**Exercise directions:** No pictures belong in the result; set down exactly the lines from the one containing "none -> <span>" through the final line of the listing, and nothing more.

%%

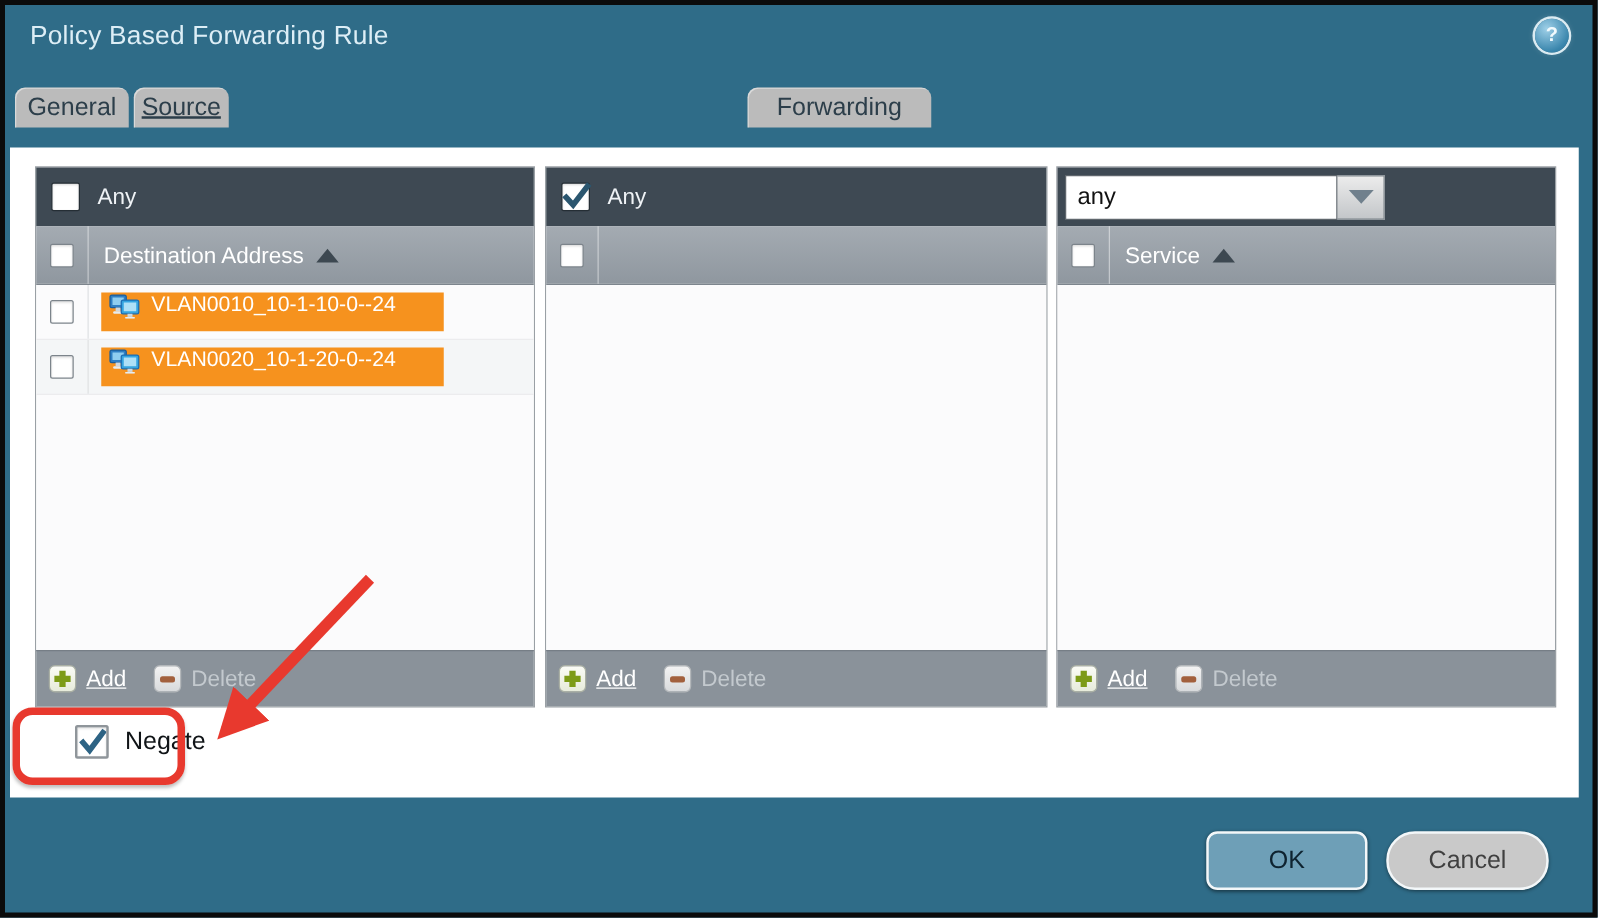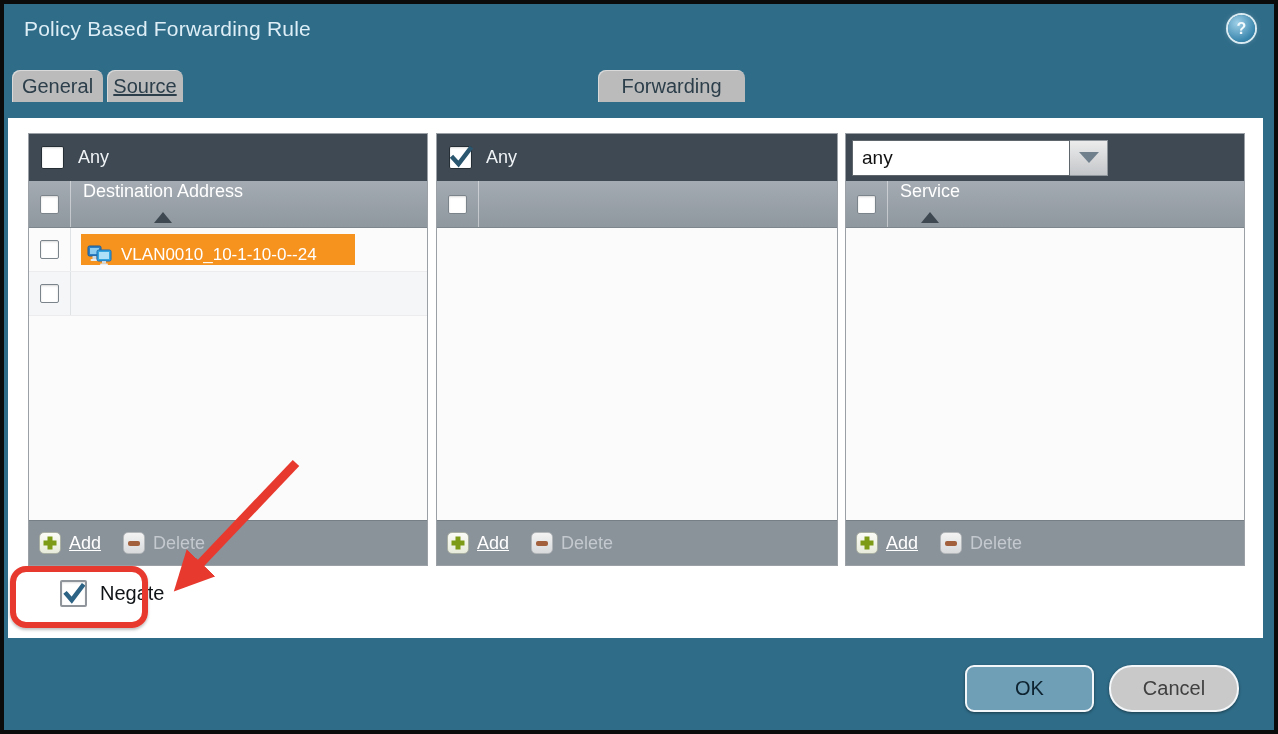"Destination Address" .col-label-wrap { flex-direction: column -> none }
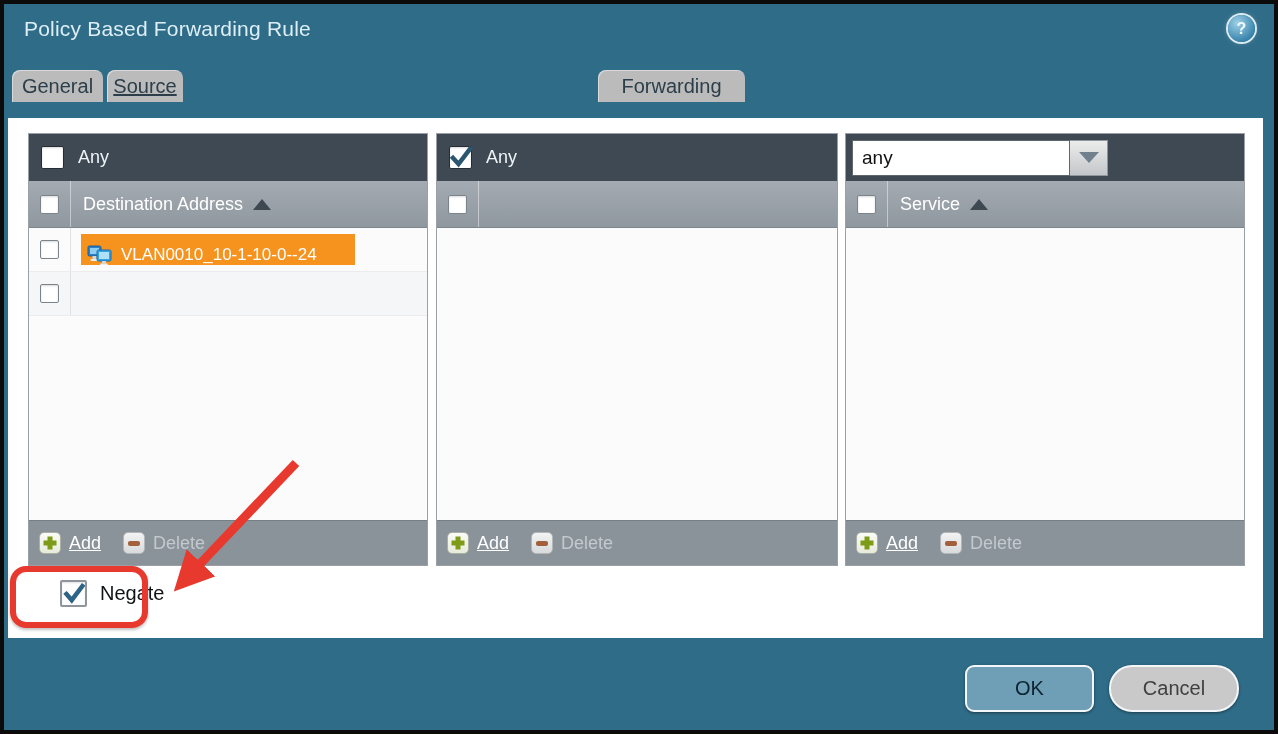"VLAN0010_10-1-10-0--24" .tag { align-items: flex-end -> flex-start }
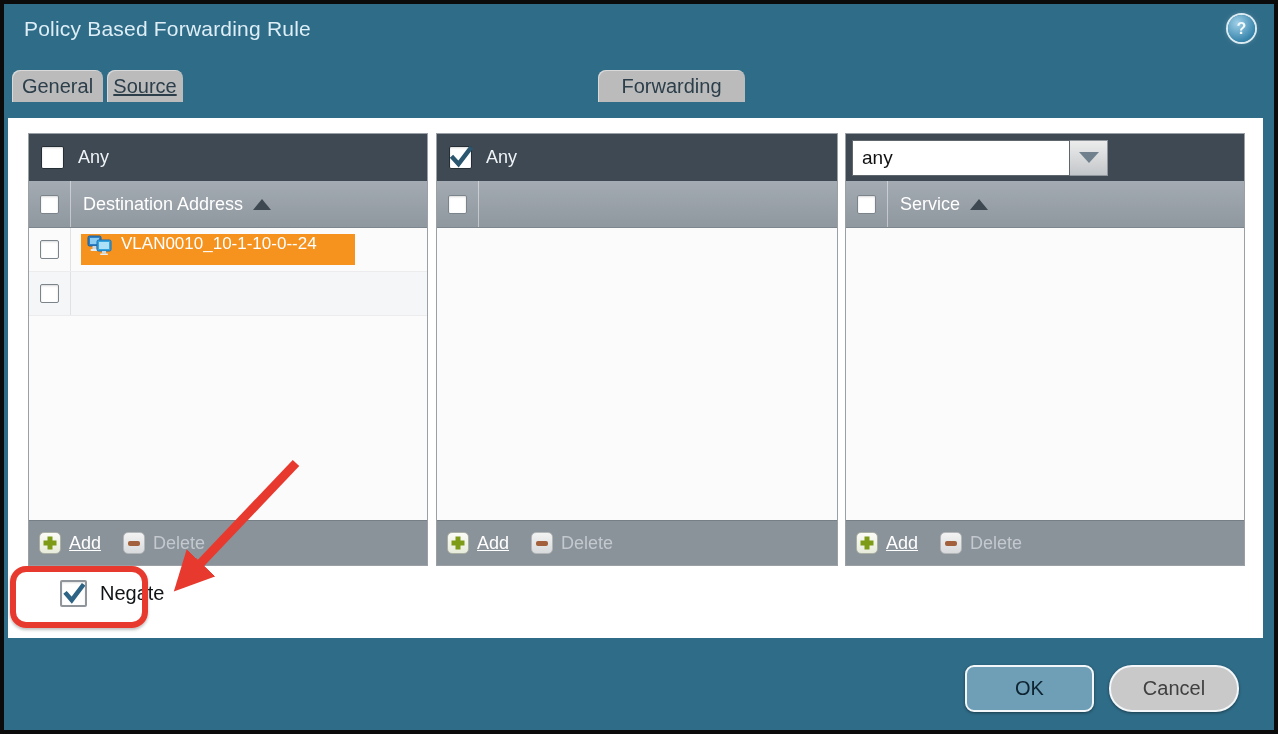"VLAN0020_10-1-20-0--24" span.tag { html: none -> <span> <svg> <rect></rect> <rect></rect> <rect></rect> <rect></rect> <rect></rect> <rect></rect> <rect></rect> <rect></rect> </svg> <span>VLAN0020_10-1-20-0--24</span> </span> }
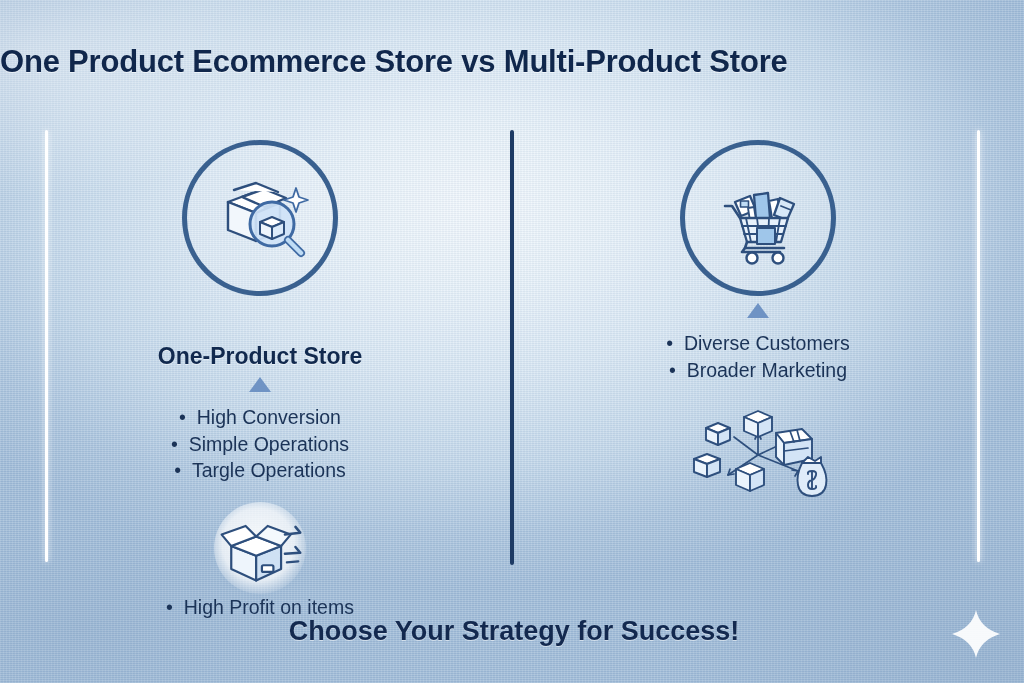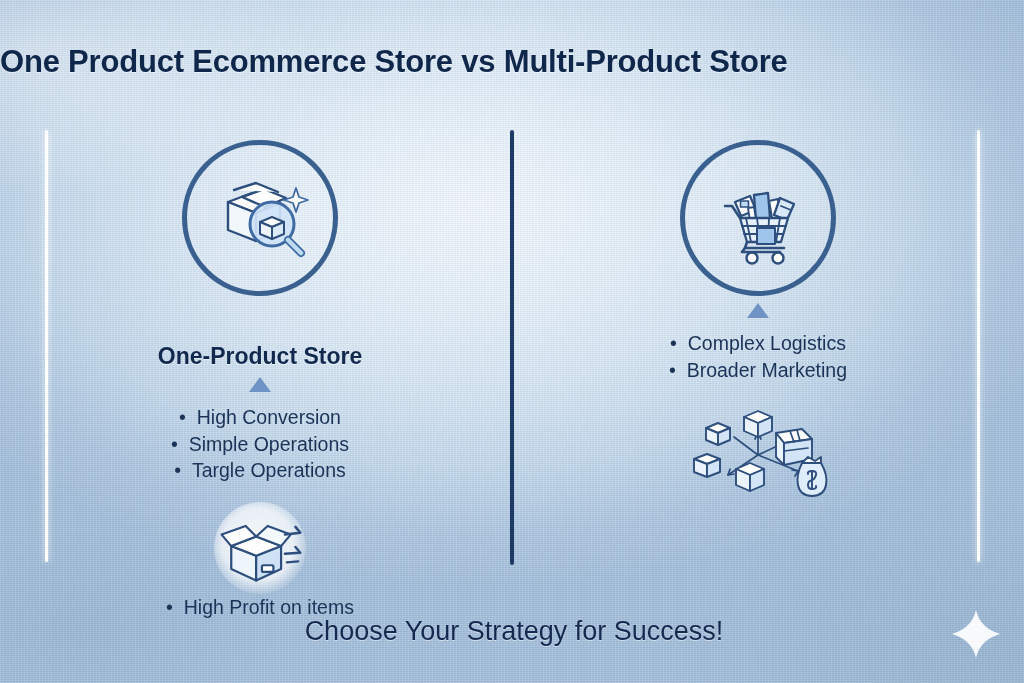"Diverse Customers" li { html: none -> <li>Diverse Customers</li> }
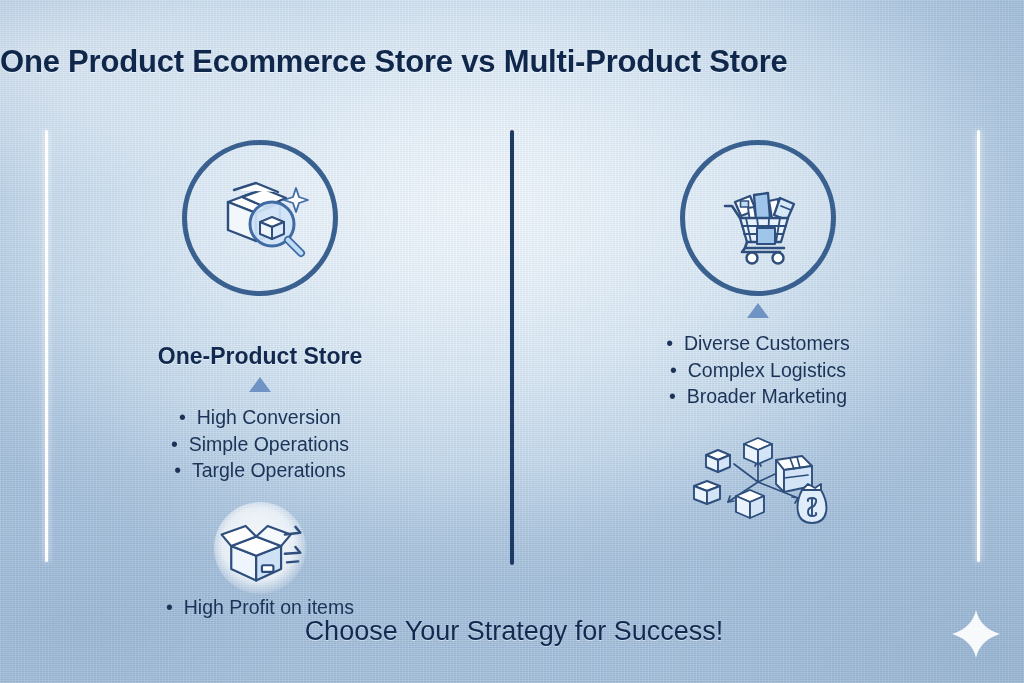"Complex Logistics" li { html: <li>Complex Logistics</li> -> none }
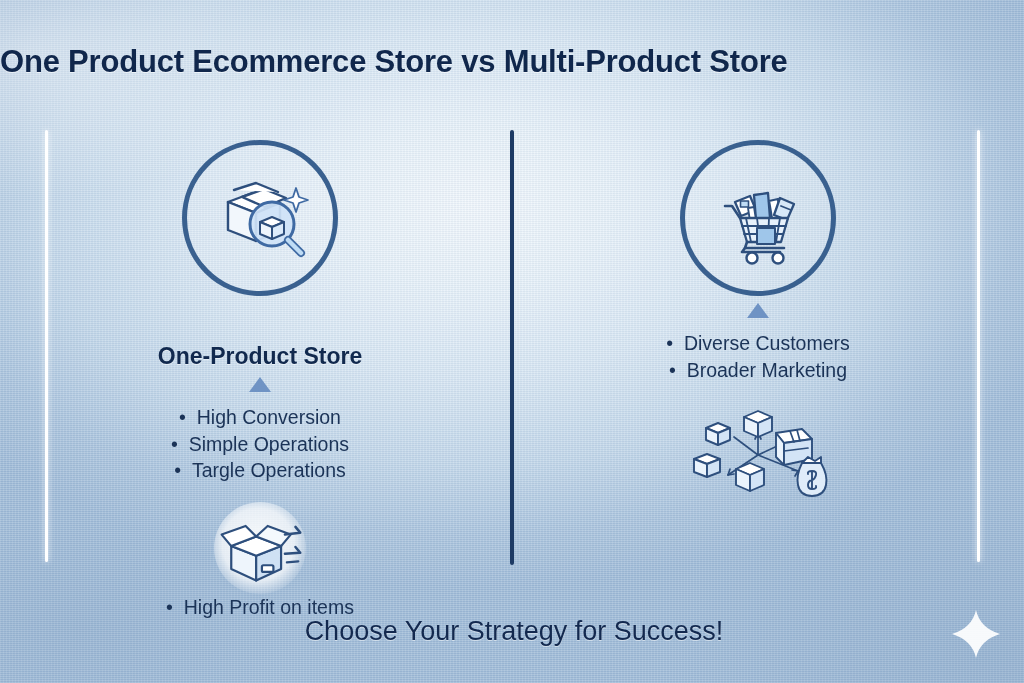"Choose Your Strategy for Success!" #footer { font-weight: normal -> bold }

%%

**Exercise response:**
"VLAN0020_10-1-20-0--24" span.tag { html: none -> <span> <svg> <rect></rect> <rect></rect> <rect></rect> <rect></rect> <rect></rect> <rect></rect> <rect></rect> <rect></rect> </svg> <span>VLAN0020_10-1-20-0--24</span> </span> }
"Diverse Customers" li { html: none -> <li>Diverse Customers</li> }
"Complex Logistics" li { html: <li>Complex Logistics</li> -> none }
"Choose Your Strategy for Success!" #footer { font-weight: normal -> bold }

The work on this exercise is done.